Every day, Roseville’s utility systems keep the city running. Water moves through pipes and treatment plants, wastewater is cleaned and returned to the environment, and solid waste is collected, sorted, and recycled. It all works because teams across our utilities plan ahead, pay attention to the details, and care about doing the job right.
Like anything that needs to last, these systems rely on steady, thoughtful upkeep. Our engineers and operations crews maintain what’s in place and make smart upgrades so issues are solved before they affect customers.
These long-term investments are known as capital improvement projects. They strengthen the infrastructure behind water, wastewater, and solid waste services, help each system keep pace with a growing community, and ensure reliability for years to come.
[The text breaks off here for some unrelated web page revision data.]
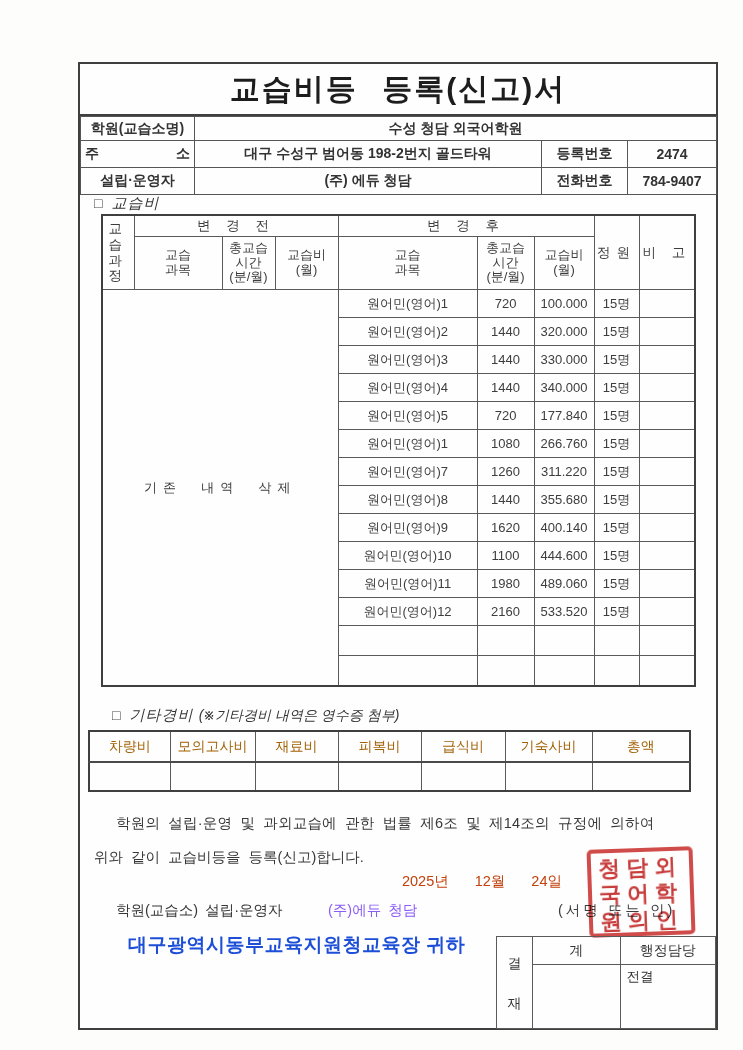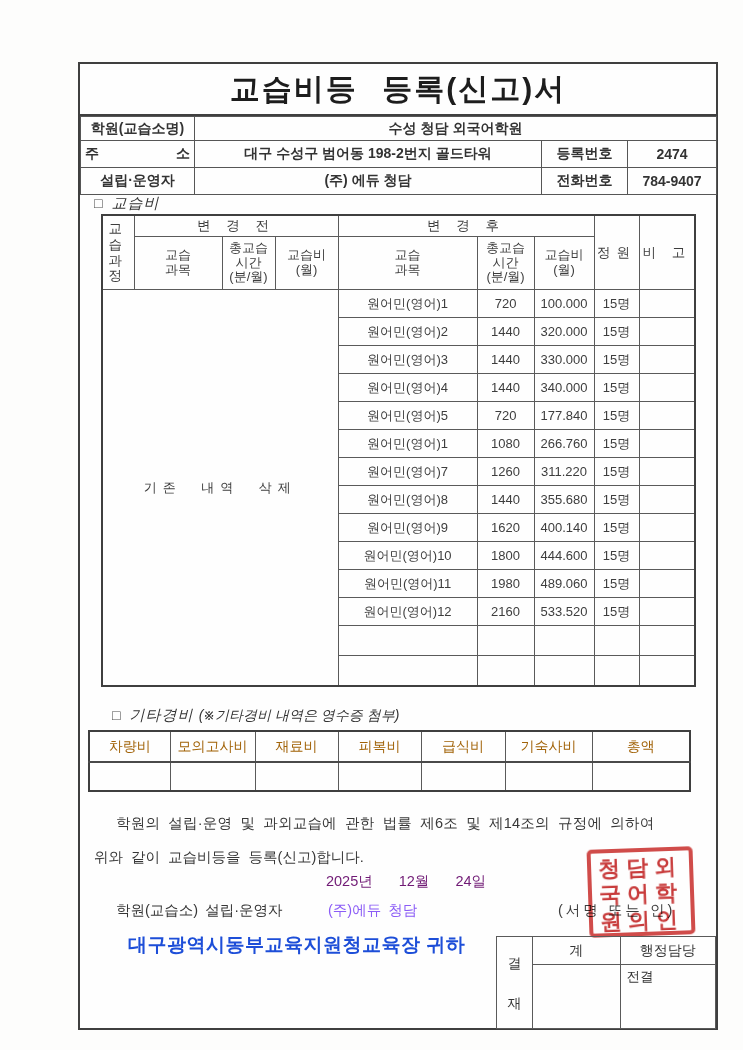"기존 내역 삭제" .deleted-cell { font-family: none -> Liberation Serif, serif }
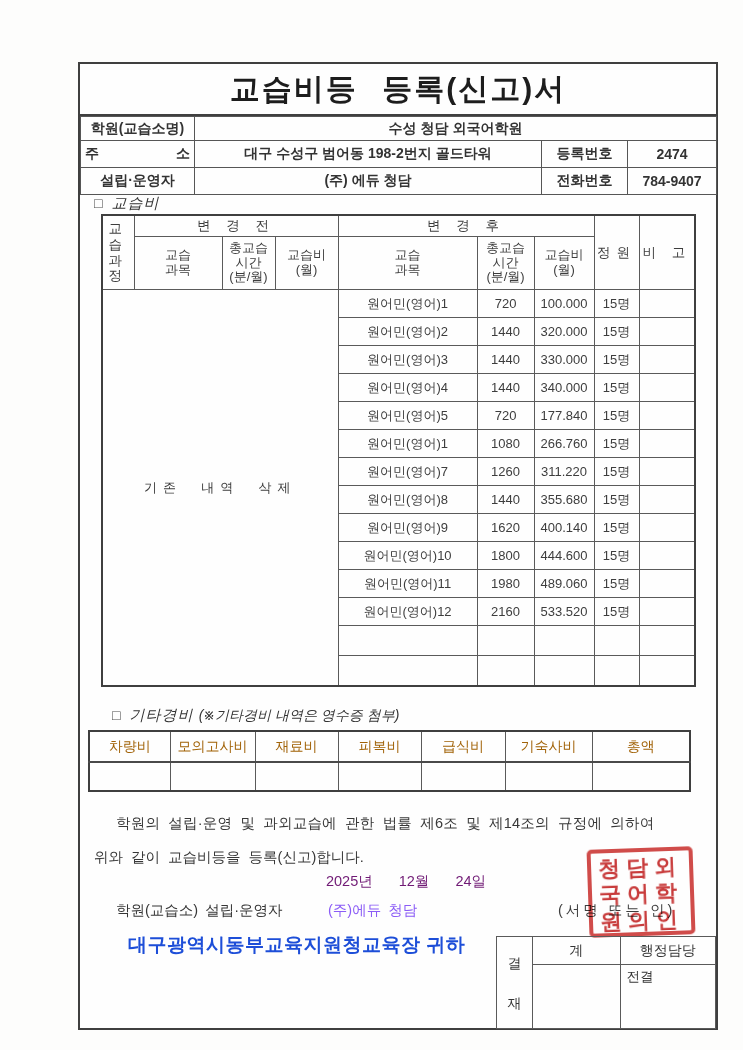"1800" td { text: 1800 -> 1100 }
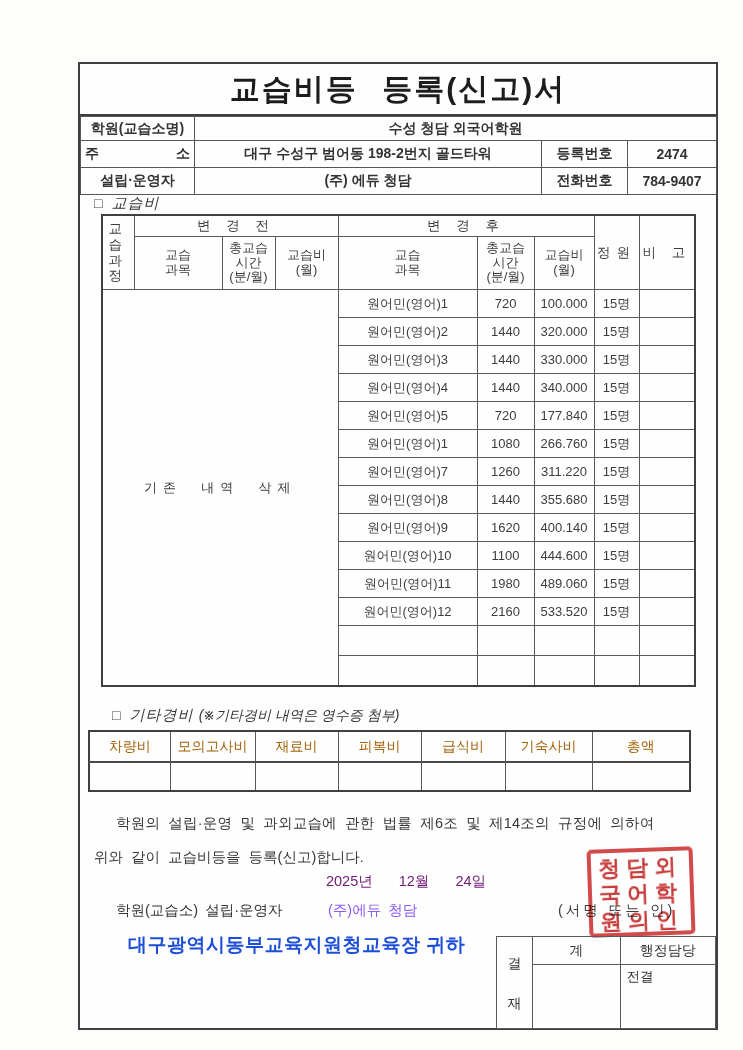"2025년" .date-row { color: #701a75 -> #c2410c; justify-content: center -> flex-end }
“Our job is to fix things before they break,” said Engineering Manager Jason Marks. “Planning ahead avoids costly emergencies and keeps service dependable.”
Turning data into dependable service
Roseville Environmental Utilities invests more than 20 to 25 million dollars a year in CIPs. Engineers use system models, leak histories, flow rates, and on-the-ground field reports to decide where to focus work.
“Our field crews see what is happening underground every day,” Marks said. “We combine what they see with what the data tells us so we can make the smartest choices.”
This approach helps identify small issues early, reducing emergency repairs and minimizing disruption. At any time, the team manages about 25 active projects, from neighborhood pipe replacements to multi-million-dollar system upgrades.
Many utilities, one mission
Behind every project is a coordinated team effort. Engineering works closely with water distribution, wastewater collections, and treatment operations to move projects from planning to completion.
“It is a full team effort,” Marks said. “Engineering, operations, maintenance, and collections all work toward the same goal: reliable service.”
Who pays for progress
Roseville’s funding approach keeps the system fair. Developers pay for projects that expand capacity for new neighborhoods and businesses. Reliability projects that benefit existing customers are funded through the water and wastewater rates residents already contribute.
“Developers fund the growth, and our customers fund reliability,” Marks said.
Projects that make a difference
Some upgrades are visible. Many are not. All of them protect public health and the city’s long-term reliability.
- Two new aquifer storage and recovery wells at Misty Wood and Campus Oaks will store water underground during wet years and recover it during dry ones.
- Early corrosion found in a major 66-inch wastewater pipeline was repaired before it caused costly damage.
- Barton Road Water Treatment Plant will soon replace two 1970s wash water basins, improving efficiency during peak summer demand.
- In older neighborhoods, crews replaced sewer lines using pipe bursting to avoid major digging and keep streets open.
“The best kind of project,” Marks said, “is the one customers never notice.”
Planning ahead keeps Roseville steady
Most construction happens in spring and fall when demand is lower. Projects take years of preparation, from design and budgeting to permitting and scheduling, and rely on close coordination across all teams.
“Our planning engineers look decades ahead,” Marks said. “Project engineers take those studies and turn them into real improvements.”
Reliability hits close to home
For Marks, the work is personal. He has lived in Roseville since 2008. “The water has never stopped flowing,” he said. “That reliability comes from careful planning and teamwork.”
The quiet success story
Most of the city’s most important work happens underground, unnoticed, and that is the point. It keeps water safe, wastewater moving, and daily life uninterrupted.
“Reliability does not just happen,” Marks said. “It is built by people who care.”
Thanks to Roseville’s engineers, planners, and field crews, residents can count on dependable service every day.